# EchoStar Pushes Second Dish Issues



## Guest (Mar 14, 2002)

EchoStar continued to defend its use of a second dish for reception of a select set of local TV channels at the Federal Communications Commission, responding to new charges surfacing from broadcasters fighting the solution.

In its most recent contact with the agency on the topic, EchoStar refuted claims made by the National Association of Broadcasters that the FCC has authority to prohibit satellite TV companies from requiring consumers to get a second dish to receive local channels. Even though the NAB suggests that an interpretation of an FCC rule gives it power to ban the second-dish solution, "the NAB generally does not dispute - even belatedly - that the implementing regulation does not prohibit the use of a free second dish," EchoStar told the commission.

New York City broadcast station WLNY also argued at the FCC that the second dish solution is barred by FCC regulations since it can be considered a navigational device. EchoStar disputed that claim, saying WLNY's argument relies on commission rules unrelated to the second-dish issue.

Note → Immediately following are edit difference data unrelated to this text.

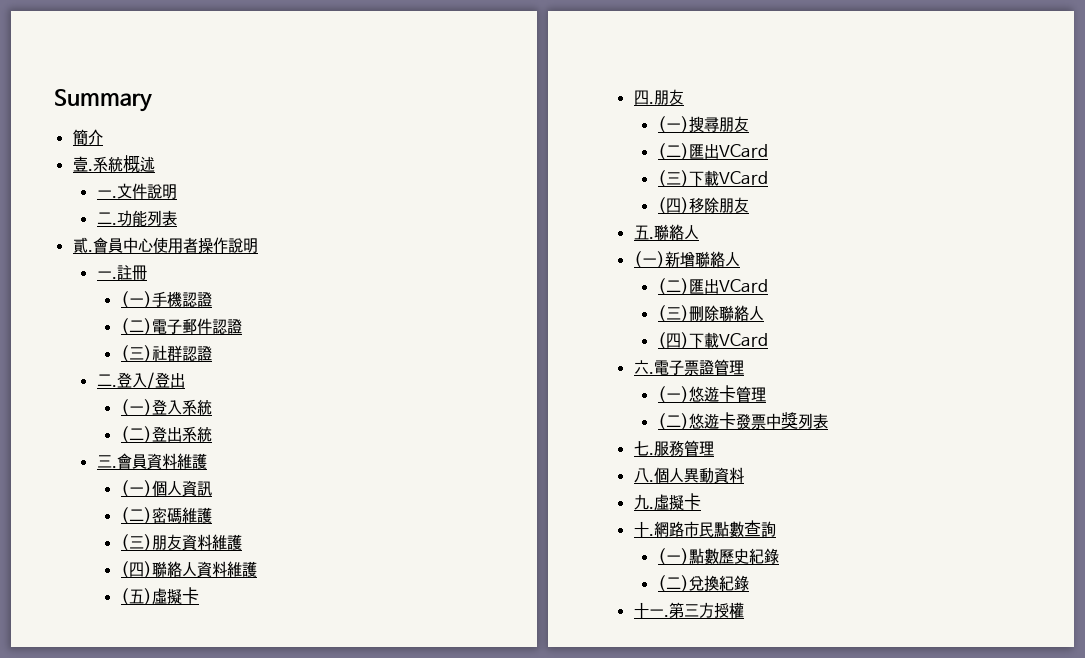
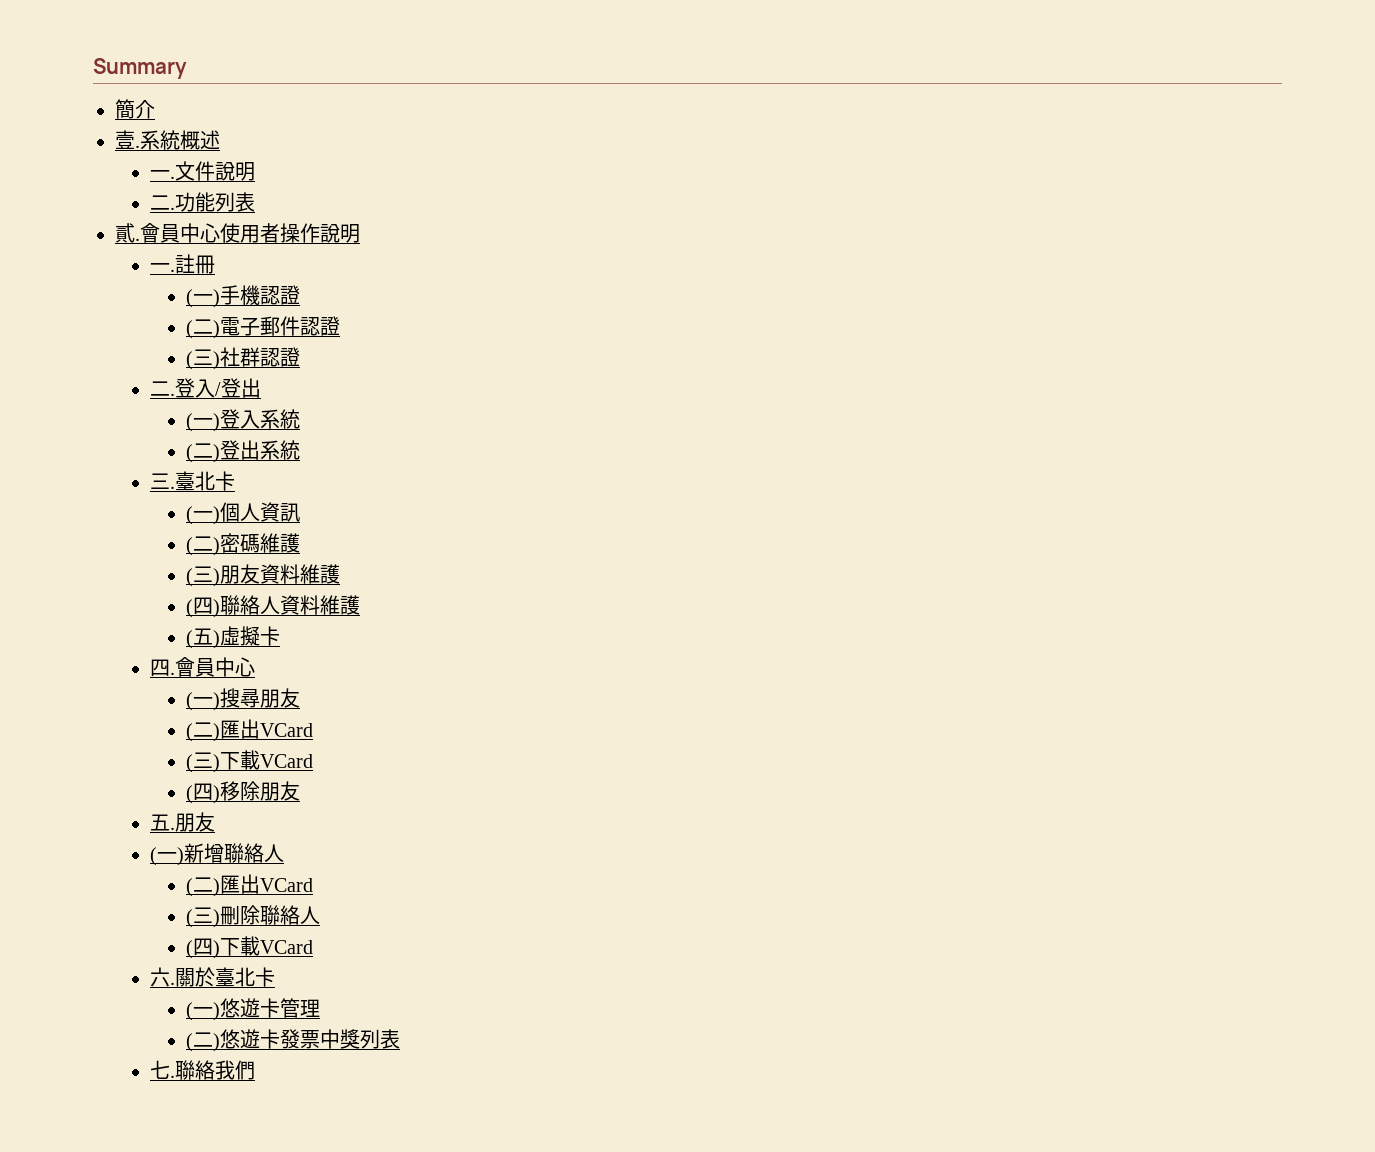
[116,453,207,470] 會員資料維護 -> [175,471,236,491] 臺北卡
[653,89,684,105] 朋友 -> [175,657,256,677] 會員中心
[653,224,699,240] 聯絡人 -> [175,812,216,832] 朋友
[653,359,744,376] 電子票證管理 -> [175,967,276,987] 關於臺北卡
[653,440,714,457] [633,467,744,484] [633,493,701,511] [633,520,776,538] [657,548,779,565] [657,575,749,592] [633,602,744,619] 服務管理 // 八.個人異動資料 // 九.虛擬卡 // 十.網路市民點數查詢 // (一)點數歷史紀錄 // (二)兌換紀錄 // 十一.第三方授權 -> [175,1060,256,1080] 聯絡我們

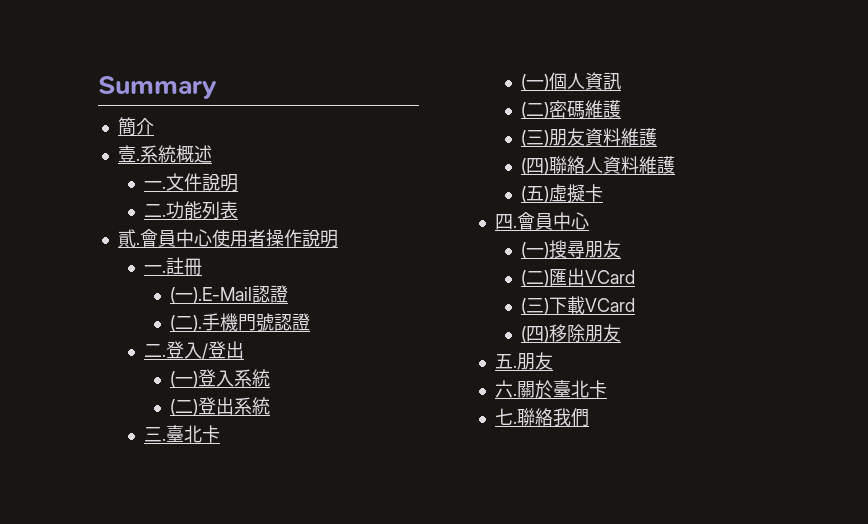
[212,285,260,308] )手機 -> [192,287,252,304] ).E-Mail
[212,316,340,339] [185,347,260,370] )電子郵件認證 // (三)社群 -> [192,313,274,332] ).手機門號
[150,843,285,866] [185,874,313,897] [185,905,320,928] [185,936,313,959] [150,967,276,987] [185,998,320,1021] [185,1029,400,1052] (一)新增聯絡人 // (二)匯出VCard // (三)刪除聯絡人 // (四)下載VCard // 六.關於臺北卡 // (一)悠遊卡管理 // (二)悠遊卡發票中獎列表 -> [494,380,607,399] 六.關於臺北卡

In wrapping up its comments on the issue, EchoStar said, "If hundreds of thousands of subscribers are willing to buy a second dish to get the programming they want, it is not surprising that thousands of subscribers have obtained a second dish for free to get the local channels they want, and to have access to other programming they might want to receive in the future."

The second dish EchoStar is offering to customers supplies local networks outside of typical network affiliates and more popular stations. The second dish channel set contains independent stations, off-air shopping nets and Spanish-language programming, among other channels.

From SkyReport (Used with permission)


----------